Thanks for the review.

I can see the use case for plotting plot_rounds_same_players but not necessarily plot_rounds_different_players (mostly because of the visual clutter). I'm wondering if, given the function's size vs. its propensity to be used, it may be better introduced in an example notebook (maybe like a visualization part 2 notebook). What analytics use case did you envision here?

I want to try clustering rounds and want to use that function to verify that the results make sense. So i take 10 rounds that were all assigned to the same cluster and plot those together to see if they are similar at least visually. In that case the cluttering shouldnt be so problematic because ideally the rounds are all very close and the colors should hopefully be organized together.

How long does it take to create the area distance matrix?
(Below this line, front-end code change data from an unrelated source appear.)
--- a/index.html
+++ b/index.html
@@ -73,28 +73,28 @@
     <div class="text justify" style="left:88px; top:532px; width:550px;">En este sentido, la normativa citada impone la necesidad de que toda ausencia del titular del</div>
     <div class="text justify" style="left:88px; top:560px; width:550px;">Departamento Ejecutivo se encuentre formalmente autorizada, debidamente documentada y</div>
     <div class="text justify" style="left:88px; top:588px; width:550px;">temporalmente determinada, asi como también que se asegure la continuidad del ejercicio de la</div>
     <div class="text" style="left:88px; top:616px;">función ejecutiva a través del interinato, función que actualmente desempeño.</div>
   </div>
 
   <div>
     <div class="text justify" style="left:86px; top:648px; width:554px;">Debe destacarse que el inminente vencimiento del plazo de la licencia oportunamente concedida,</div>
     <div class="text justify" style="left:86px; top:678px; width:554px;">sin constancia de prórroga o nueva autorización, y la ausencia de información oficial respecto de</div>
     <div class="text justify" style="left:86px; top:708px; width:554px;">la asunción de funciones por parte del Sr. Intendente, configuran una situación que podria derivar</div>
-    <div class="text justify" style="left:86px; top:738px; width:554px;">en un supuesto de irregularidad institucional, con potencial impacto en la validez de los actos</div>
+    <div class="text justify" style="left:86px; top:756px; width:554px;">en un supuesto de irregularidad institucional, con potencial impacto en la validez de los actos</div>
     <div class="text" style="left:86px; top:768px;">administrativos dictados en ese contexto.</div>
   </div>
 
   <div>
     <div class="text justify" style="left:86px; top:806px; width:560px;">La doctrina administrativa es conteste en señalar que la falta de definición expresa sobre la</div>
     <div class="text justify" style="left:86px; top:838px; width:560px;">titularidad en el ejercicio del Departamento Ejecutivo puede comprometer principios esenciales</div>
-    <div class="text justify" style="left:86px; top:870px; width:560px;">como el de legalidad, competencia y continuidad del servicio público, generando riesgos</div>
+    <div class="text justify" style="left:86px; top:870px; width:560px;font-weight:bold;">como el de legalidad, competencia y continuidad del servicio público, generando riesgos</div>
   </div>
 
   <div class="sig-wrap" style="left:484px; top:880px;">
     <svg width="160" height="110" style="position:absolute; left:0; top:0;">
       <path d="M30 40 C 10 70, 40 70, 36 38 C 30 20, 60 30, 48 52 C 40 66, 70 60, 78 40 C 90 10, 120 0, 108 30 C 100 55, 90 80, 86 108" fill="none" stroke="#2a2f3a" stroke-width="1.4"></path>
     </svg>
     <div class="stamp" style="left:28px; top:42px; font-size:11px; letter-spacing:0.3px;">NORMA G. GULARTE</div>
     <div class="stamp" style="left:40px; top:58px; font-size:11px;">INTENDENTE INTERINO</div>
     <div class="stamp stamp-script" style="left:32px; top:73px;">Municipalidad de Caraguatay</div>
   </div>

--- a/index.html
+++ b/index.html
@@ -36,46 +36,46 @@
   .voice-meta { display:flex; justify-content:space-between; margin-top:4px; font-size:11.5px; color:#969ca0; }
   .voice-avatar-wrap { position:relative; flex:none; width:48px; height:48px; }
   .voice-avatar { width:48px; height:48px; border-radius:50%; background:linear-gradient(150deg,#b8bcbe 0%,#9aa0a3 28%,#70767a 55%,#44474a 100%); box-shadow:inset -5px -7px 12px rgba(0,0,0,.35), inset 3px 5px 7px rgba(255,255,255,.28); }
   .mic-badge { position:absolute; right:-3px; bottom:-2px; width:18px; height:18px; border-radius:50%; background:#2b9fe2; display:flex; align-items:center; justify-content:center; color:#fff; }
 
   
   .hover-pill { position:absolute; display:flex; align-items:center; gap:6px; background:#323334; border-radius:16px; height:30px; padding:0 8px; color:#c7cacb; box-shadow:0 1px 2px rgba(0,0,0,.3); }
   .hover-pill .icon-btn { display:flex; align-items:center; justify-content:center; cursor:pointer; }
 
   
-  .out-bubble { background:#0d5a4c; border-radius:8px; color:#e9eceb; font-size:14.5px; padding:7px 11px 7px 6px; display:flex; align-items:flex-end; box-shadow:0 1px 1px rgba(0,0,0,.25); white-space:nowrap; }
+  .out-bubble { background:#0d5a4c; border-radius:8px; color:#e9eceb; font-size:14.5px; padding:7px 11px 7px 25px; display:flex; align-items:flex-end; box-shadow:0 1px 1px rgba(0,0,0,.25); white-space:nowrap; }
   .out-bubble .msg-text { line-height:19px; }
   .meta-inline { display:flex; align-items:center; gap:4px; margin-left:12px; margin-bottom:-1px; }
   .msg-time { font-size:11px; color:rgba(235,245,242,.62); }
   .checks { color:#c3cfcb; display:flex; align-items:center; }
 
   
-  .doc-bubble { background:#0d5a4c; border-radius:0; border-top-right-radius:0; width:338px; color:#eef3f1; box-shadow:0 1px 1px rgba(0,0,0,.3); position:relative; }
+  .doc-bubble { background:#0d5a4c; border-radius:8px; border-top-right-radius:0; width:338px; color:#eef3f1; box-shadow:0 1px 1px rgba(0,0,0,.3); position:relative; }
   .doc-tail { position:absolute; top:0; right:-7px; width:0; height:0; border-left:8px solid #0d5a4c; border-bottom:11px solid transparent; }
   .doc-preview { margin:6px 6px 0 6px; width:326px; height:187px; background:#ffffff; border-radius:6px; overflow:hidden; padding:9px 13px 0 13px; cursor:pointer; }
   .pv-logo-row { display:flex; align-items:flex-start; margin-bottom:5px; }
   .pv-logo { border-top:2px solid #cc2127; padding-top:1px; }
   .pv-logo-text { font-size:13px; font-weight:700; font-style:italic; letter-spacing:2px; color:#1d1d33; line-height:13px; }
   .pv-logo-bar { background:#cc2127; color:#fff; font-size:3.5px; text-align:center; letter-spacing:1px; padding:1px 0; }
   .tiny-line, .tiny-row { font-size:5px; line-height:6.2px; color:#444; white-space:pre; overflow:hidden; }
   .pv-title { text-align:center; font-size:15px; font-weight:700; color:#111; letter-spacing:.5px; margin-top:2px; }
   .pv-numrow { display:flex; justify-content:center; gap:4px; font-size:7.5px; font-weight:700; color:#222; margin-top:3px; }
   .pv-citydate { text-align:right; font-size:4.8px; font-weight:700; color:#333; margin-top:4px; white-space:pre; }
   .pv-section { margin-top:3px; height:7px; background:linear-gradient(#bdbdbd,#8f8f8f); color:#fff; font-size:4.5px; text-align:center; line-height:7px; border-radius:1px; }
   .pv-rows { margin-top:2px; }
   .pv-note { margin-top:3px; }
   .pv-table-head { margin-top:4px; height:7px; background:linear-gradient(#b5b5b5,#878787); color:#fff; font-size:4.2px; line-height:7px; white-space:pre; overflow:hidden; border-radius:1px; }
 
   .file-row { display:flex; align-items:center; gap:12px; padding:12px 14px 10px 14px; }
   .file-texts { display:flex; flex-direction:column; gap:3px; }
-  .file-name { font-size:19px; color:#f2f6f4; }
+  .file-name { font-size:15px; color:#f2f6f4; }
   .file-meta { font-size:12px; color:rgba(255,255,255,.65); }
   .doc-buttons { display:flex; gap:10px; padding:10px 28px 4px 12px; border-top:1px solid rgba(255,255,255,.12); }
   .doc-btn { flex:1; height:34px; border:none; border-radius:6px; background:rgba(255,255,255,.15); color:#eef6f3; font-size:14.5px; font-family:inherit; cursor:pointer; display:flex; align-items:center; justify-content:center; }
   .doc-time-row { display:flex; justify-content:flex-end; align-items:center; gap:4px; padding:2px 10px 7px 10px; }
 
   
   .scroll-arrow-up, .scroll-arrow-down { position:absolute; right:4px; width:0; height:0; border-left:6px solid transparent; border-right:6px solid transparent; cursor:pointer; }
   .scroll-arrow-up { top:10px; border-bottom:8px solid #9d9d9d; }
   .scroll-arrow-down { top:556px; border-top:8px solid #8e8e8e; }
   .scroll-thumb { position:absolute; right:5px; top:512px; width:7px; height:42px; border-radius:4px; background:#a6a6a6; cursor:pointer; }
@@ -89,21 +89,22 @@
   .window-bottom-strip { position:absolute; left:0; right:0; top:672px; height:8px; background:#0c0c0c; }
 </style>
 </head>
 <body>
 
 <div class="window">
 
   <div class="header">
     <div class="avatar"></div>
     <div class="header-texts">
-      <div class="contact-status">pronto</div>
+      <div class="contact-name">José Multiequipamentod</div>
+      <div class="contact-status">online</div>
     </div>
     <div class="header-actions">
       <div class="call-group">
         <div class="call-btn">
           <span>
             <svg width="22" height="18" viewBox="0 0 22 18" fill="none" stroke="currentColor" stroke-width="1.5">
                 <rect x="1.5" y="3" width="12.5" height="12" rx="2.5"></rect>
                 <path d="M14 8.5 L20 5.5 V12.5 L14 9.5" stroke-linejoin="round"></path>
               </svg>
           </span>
If it does not take long, we can just let the user call a function to produce it (maybe with the map as a parameter).

i generated it after (and made use of) the tile_matrix and there it was really quick. but in general it honestly shouldnt take too long. i can check run it without using the tile_matrix and check to make sure.

or get_area_distance_matrix() and generate_tile_distance_matrix() we should probably use the navigation mesh nomenclature, which I believe in this case would make the function names get_place_distance_matrix() and generate_area_distance_matrix(). Each tile is an "area" and a collection of tiles is a "place". Also, is there a reason to use get versus generate for the two? I can see reasoning for having different as well as the same prefix.

definitely agree here. im pretty sure i also wanst 100% consistent in my use, at least in the comments.

I changed to generate because ´get´ sounds like you just grab it from somewhere and with the way i have it now doing that is just done via importing them from NAV. and also i felt ´get´ sounds like it will be a fast thing while ´generate_tile_distance_matrix()´ takes ~24h.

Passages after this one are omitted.